Review "The Unicode Cookbook for Linguistics"

This books gives an overview of the intersection of the IPA alphabet and
Unicode, preceded by a discussion of foundational concepts in writing
systems, and followed by the suggestion to establish "Orthography
profiles" as a theoretical concept, which are are in turn implemented in
Python and R.

Global evaluation:
The book is concise and can serve as a useful manual for Linguists Who
Have Always Wondered About Unicode But Never Dared To Ask. The
exposition of the background is in general well organised and easy to
follow (for a technical paper). The writing is good in general, but
sometimes repetitive. Minor suggestions for reorganisation of passages
are given below.
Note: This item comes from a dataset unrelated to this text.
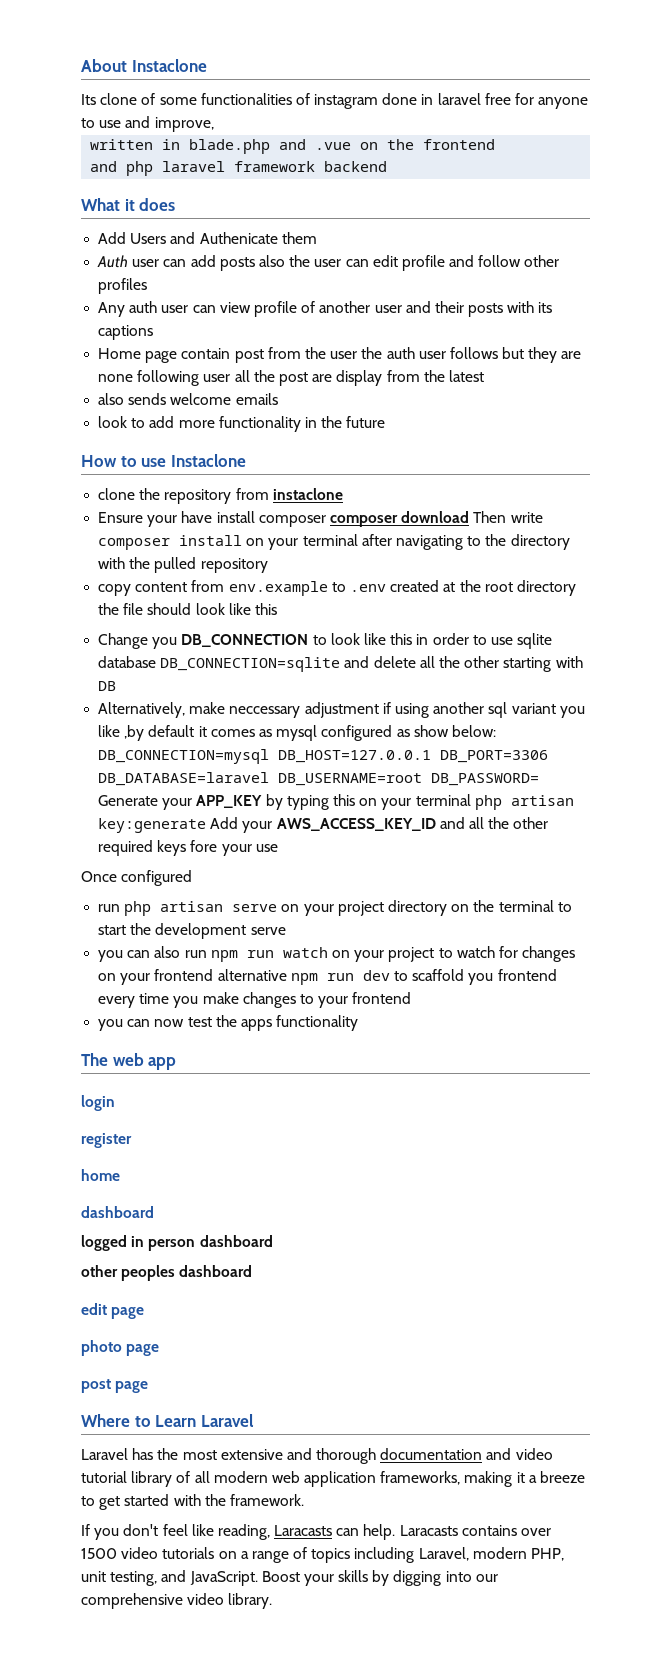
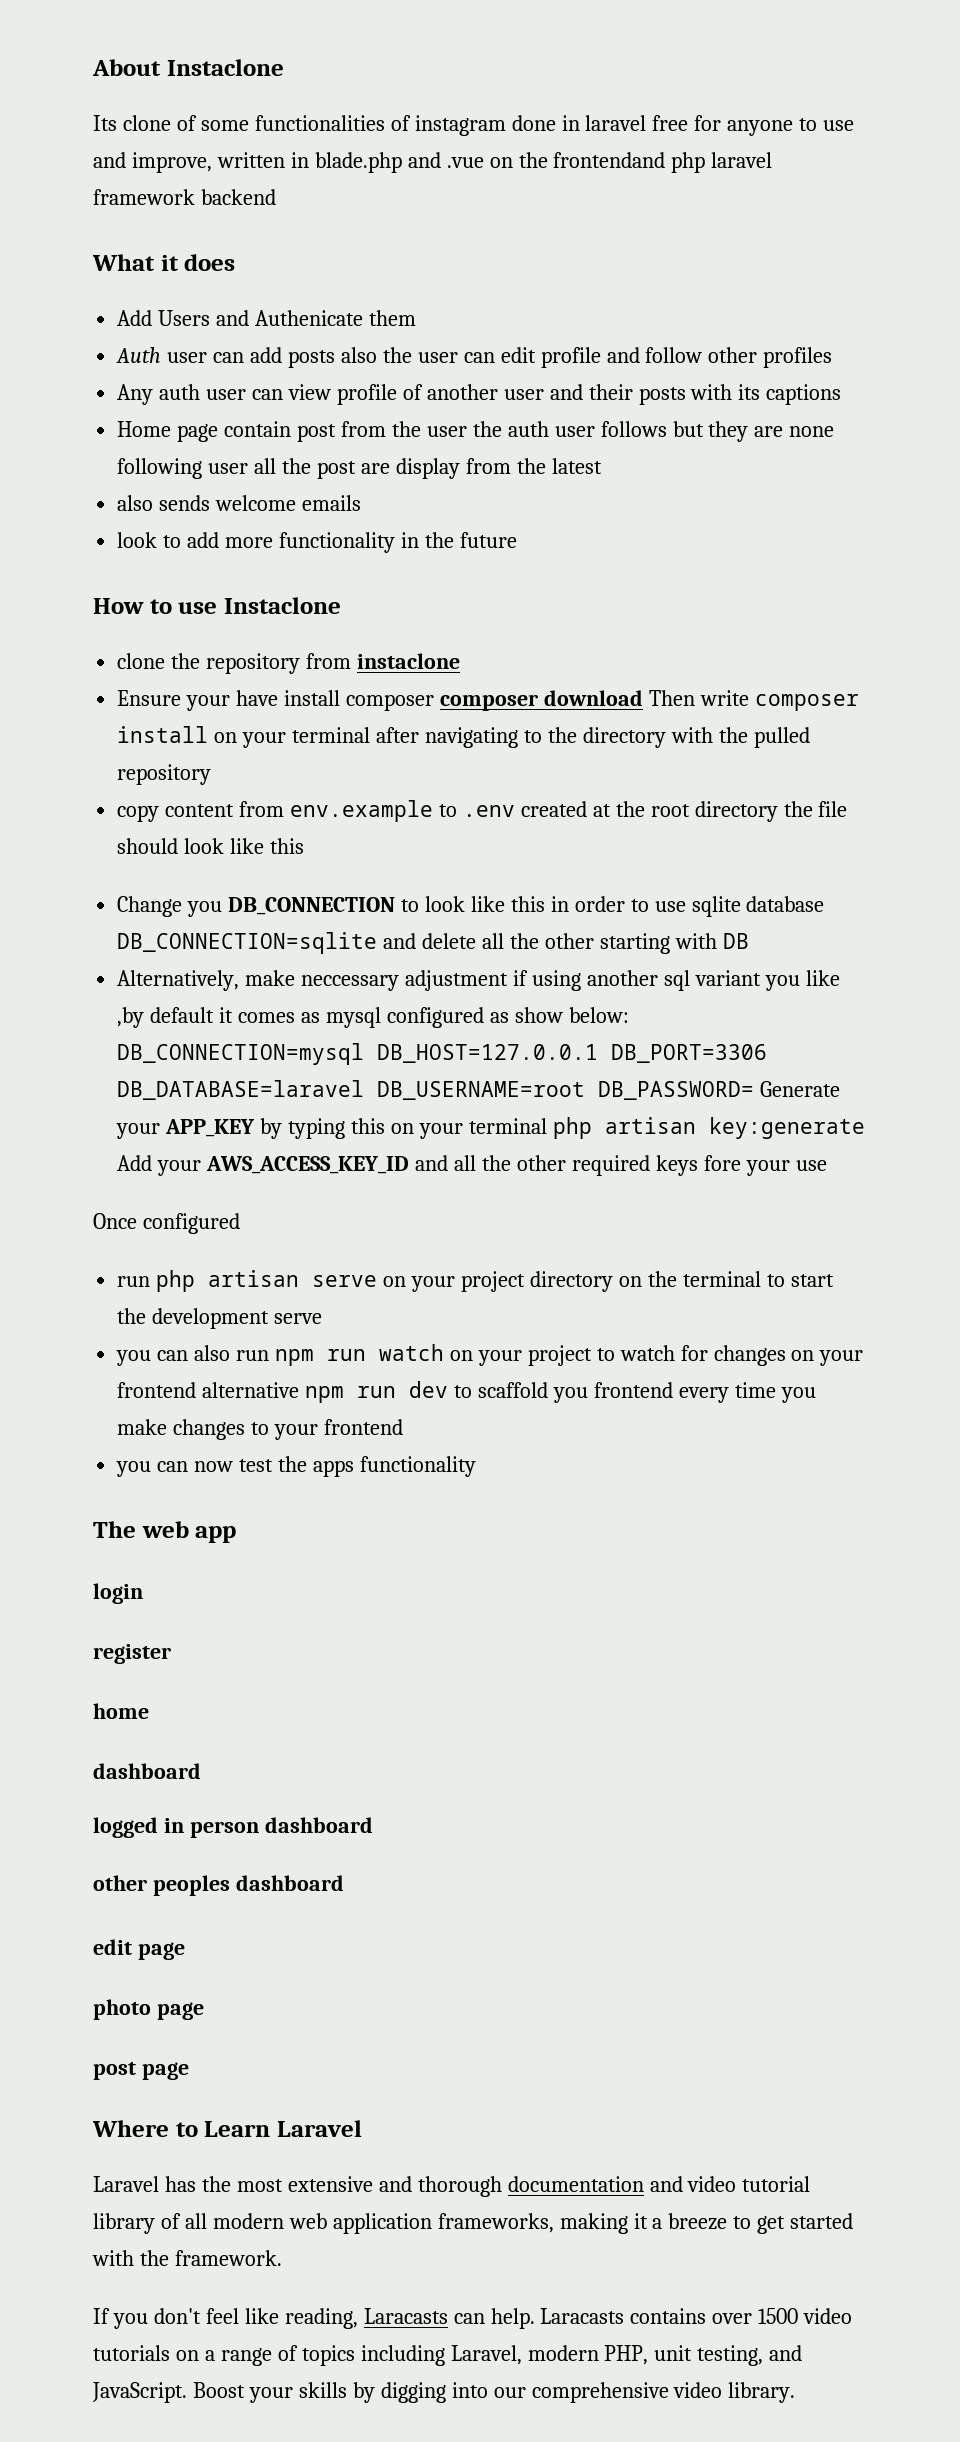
- Its clone of some functionalities of instagram done in laravel free for anyone to use and improve,
- written in blade.php and .vue on the frontend
- and php laravel framework backend
+ Its clone of some functionalities of instagram done in laravel free for anyone to use and improve, written in blade.php and .vue on the frontendand php laravel framework backend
A higher amount of illustrations and charts would make
that part more accessible.

The orthography profiles section is less well written and at times a bit
confused. It does not seem completely finished either, since there are
dangling references and literal TODO in the text. For this section, it
will be necessary to have a very clear picture about the intended
audience. For instance, do the authors assume the readers know bash,
python and R? Most passages do, but some passages explain things that a
tech-savvy audience will well be aware of and find tedious. The language
of the implementation part is of less high quality than the introductory
parts.

The authors should check the use of single and double quotes across the
paper, which is incoherent. As far as I can tell, all instances of
material currently enquoted should be in double quotes. Also, the
authors should check Special Capitalization, which is used in some
places. Finally, the bibliography has recurrent issues relating to
naming of organizations, capitalization, and missing places of
publication and needs to be thoroughly revised.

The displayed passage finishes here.